» What to work on: Determine the number of lines in the entries below in which the word "body" appears, and reply with that number only.
- - - - -
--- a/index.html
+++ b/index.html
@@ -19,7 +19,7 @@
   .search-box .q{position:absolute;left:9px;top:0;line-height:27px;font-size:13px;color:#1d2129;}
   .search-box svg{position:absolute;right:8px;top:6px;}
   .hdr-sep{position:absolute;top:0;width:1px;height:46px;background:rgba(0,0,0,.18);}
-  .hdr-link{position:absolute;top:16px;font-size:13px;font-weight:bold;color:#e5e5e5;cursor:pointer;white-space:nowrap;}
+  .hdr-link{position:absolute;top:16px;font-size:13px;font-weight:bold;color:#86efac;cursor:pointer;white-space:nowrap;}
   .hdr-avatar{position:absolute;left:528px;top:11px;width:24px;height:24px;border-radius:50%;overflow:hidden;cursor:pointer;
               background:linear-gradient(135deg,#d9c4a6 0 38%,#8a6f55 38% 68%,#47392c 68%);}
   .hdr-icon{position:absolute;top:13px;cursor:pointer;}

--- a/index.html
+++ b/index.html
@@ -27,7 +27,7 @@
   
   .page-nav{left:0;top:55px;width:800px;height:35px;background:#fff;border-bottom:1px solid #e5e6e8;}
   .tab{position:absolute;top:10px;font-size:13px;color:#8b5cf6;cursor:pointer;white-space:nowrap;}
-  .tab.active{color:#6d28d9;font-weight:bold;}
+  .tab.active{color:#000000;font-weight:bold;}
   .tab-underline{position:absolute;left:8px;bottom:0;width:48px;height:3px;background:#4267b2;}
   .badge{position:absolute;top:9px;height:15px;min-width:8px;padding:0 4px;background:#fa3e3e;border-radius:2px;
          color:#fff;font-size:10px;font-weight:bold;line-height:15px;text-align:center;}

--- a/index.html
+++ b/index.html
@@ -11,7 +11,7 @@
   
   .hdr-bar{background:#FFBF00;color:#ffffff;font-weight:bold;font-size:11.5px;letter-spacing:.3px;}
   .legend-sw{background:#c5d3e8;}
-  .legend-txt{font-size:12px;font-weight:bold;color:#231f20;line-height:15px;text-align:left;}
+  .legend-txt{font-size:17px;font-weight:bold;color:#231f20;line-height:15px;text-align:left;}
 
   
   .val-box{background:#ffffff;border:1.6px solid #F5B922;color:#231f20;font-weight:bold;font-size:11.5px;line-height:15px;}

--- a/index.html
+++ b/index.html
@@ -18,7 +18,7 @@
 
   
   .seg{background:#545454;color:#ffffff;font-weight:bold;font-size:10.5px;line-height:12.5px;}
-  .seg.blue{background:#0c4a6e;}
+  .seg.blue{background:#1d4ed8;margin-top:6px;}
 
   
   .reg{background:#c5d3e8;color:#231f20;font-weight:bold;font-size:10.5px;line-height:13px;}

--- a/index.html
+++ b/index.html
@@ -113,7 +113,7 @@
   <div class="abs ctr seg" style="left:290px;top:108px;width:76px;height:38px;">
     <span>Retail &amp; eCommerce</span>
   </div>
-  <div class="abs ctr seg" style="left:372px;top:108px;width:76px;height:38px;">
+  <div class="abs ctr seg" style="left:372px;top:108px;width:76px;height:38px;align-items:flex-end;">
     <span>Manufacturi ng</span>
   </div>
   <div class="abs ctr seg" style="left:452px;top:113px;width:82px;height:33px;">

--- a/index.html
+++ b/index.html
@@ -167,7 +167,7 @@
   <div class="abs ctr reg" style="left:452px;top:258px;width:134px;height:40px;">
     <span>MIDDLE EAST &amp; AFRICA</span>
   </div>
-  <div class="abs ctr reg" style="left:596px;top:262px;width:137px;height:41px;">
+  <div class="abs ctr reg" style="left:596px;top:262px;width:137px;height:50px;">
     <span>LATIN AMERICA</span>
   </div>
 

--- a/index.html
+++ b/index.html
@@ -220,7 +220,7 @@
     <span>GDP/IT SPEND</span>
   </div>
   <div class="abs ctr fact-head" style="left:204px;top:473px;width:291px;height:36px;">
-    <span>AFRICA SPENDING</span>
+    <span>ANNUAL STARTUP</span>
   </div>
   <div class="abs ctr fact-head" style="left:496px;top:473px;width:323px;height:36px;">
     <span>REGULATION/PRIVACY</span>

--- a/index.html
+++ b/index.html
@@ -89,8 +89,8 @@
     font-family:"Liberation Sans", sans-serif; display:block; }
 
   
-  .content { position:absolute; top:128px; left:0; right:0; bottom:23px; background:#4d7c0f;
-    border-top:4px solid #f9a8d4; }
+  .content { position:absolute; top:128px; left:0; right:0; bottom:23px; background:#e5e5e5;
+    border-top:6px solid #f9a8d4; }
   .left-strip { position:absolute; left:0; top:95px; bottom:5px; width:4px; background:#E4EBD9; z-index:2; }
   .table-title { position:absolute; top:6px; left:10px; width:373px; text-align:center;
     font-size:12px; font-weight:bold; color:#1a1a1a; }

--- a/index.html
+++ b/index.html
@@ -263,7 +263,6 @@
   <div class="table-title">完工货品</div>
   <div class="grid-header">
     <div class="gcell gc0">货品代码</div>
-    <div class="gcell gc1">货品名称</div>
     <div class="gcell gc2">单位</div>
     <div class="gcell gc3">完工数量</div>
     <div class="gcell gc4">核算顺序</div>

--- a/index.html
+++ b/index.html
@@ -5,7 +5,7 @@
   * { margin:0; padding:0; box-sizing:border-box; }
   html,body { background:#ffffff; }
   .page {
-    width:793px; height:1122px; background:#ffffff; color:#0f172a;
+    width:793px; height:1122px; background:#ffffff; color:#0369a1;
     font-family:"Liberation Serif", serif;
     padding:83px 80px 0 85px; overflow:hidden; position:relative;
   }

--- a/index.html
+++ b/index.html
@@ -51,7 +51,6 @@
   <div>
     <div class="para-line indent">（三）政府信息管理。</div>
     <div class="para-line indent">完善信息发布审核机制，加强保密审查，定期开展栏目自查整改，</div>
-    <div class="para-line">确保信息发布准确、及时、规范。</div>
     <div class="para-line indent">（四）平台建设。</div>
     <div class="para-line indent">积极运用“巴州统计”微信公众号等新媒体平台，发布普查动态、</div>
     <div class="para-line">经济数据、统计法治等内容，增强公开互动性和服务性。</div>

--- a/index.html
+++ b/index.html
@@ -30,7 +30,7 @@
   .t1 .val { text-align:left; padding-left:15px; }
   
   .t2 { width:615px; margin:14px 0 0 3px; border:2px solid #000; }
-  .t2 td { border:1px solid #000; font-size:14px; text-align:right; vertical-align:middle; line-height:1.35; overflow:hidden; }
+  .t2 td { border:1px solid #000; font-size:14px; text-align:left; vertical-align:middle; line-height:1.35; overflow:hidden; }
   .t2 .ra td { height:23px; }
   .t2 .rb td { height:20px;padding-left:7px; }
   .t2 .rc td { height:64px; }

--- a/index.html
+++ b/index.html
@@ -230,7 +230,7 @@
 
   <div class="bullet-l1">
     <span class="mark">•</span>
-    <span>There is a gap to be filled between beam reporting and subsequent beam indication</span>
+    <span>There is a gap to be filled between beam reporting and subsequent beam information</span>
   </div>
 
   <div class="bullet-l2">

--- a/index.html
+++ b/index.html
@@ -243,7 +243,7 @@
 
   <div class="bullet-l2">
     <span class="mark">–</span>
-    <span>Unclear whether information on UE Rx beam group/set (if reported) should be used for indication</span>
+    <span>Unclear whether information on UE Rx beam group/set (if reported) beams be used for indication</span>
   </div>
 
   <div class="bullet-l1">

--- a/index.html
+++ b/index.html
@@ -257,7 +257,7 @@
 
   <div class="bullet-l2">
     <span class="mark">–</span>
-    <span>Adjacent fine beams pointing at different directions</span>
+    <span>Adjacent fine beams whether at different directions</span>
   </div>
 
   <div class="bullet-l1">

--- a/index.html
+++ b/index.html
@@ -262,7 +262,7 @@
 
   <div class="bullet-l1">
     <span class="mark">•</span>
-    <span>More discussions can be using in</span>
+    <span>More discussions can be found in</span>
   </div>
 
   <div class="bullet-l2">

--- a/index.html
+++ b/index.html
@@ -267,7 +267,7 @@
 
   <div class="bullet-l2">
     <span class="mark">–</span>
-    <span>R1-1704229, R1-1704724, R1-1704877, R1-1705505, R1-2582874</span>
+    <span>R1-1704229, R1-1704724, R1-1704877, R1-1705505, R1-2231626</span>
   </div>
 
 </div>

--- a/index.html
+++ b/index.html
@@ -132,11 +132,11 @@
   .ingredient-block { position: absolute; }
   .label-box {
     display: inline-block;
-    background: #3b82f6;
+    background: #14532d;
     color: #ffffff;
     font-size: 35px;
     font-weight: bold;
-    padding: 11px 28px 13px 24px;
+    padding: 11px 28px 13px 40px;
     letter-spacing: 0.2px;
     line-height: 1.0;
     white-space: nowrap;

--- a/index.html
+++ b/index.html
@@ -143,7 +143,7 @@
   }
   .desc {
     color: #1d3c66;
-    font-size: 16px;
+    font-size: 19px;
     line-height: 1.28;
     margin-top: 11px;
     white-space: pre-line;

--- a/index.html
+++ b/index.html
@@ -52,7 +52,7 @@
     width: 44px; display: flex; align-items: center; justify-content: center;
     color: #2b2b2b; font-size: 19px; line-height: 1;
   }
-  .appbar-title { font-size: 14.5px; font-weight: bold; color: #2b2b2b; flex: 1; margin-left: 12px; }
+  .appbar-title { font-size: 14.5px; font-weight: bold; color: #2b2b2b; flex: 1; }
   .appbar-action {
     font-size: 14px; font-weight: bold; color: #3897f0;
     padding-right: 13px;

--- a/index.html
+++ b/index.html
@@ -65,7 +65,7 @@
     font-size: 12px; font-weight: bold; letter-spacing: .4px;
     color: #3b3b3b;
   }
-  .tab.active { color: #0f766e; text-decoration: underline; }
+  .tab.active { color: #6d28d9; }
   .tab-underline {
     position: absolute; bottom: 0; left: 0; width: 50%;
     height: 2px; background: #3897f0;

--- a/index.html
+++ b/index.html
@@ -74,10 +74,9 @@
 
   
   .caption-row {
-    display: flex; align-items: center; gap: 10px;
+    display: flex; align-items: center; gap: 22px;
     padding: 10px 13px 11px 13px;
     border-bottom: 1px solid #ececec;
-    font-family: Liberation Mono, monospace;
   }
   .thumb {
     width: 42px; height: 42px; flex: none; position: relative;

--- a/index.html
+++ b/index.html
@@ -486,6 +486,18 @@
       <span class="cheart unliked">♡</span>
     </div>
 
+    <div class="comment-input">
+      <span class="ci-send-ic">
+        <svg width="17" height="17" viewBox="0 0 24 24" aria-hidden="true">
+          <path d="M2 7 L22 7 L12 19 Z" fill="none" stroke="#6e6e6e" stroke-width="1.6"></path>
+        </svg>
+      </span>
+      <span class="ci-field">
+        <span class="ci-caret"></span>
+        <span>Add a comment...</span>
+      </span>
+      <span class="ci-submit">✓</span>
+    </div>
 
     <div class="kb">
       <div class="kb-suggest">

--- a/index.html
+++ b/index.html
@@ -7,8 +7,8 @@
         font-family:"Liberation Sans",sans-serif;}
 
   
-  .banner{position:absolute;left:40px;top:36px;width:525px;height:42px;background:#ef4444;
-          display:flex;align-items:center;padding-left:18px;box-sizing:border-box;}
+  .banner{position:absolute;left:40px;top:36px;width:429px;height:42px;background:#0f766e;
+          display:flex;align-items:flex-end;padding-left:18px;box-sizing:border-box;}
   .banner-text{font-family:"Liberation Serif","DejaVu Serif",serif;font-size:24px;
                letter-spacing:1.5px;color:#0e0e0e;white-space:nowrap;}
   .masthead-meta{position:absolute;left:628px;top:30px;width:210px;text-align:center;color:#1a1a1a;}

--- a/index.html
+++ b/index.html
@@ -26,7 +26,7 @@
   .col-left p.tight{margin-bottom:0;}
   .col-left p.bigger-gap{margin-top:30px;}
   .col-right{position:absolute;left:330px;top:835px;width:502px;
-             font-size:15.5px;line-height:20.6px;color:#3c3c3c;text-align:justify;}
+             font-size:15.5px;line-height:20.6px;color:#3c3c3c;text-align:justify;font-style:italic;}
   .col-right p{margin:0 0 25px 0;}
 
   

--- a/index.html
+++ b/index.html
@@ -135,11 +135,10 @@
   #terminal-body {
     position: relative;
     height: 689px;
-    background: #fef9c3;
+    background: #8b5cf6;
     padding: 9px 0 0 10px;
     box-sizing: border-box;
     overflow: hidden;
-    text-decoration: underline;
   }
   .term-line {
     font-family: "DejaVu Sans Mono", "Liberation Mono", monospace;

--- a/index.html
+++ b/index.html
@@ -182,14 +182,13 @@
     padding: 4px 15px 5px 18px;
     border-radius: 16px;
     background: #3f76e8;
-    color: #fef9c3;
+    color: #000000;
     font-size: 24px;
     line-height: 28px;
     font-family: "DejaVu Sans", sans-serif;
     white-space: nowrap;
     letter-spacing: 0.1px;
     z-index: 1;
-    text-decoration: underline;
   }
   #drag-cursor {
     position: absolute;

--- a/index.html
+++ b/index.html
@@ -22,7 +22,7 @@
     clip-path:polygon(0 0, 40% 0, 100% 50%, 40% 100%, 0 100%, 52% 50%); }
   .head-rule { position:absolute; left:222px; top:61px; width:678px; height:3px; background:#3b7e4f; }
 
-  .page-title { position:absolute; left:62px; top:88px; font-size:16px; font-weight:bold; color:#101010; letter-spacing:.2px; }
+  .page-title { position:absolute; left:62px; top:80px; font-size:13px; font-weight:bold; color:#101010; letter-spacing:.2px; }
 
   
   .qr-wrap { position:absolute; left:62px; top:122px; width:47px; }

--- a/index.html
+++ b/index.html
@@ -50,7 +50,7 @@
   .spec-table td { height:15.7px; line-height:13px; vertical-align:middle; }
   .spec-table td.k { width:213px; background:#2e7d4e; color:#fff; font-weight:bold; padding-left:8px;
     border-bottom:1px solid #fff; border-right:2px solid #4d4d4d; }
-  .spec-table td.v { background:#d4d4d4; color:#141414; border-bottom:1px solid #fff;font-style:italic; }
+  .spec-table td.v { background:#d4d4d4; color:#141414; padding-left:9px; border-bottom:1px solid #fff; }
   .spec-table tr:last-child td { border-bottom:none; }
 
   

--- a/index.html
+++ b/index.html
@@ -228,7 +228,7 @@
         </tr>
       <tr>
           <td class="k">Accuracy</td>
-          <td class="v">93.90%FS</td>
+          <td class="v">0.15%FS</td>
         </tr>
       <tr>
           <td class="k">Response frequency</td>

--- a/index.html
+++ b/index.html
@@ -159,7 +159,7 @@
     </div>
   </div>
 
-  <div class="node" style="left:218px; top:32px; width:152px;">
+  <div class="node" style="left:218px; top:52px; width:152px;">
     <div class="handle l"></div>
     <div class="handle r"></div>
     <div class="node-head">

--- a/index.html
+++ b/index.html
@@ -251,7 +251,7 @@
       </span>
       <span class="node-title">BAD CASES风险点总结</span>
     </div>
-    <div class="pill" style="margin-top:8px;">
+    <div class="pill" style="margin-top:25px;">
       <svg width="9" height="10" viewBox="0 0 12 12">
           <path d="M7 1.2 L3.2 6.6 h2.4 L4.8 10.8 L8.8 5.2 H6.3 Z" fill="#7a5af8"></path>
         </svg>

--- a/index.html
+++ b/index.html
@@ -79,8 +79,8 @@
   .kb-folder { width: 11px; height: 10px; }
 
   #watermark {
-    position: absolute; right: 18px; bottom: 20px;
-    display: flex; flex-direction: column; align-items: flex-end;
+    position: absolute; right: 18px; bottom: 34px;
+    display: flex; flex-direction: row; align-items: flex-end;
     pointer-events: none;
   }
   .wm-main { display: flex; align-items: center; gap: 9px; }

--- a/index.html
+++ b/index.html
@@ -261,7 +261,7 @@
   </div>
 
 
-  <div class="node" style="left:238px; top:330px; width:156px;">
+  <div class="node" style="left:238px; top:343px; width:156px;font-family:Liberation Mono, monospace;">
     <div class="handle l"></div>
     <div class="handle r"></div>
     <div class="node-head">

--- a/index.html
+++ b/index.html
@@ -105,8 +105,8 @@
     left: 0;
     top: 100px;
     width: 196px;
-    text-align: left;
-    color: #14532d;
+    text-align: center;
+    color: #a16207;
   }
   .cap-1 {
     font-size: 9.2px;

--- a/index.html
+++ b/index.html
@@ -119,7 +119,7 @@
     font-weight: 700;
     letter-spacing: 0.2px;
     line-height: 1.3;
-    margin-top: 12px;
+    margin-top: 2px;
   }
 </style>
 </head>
- - - - -
» Answer to the problem: 2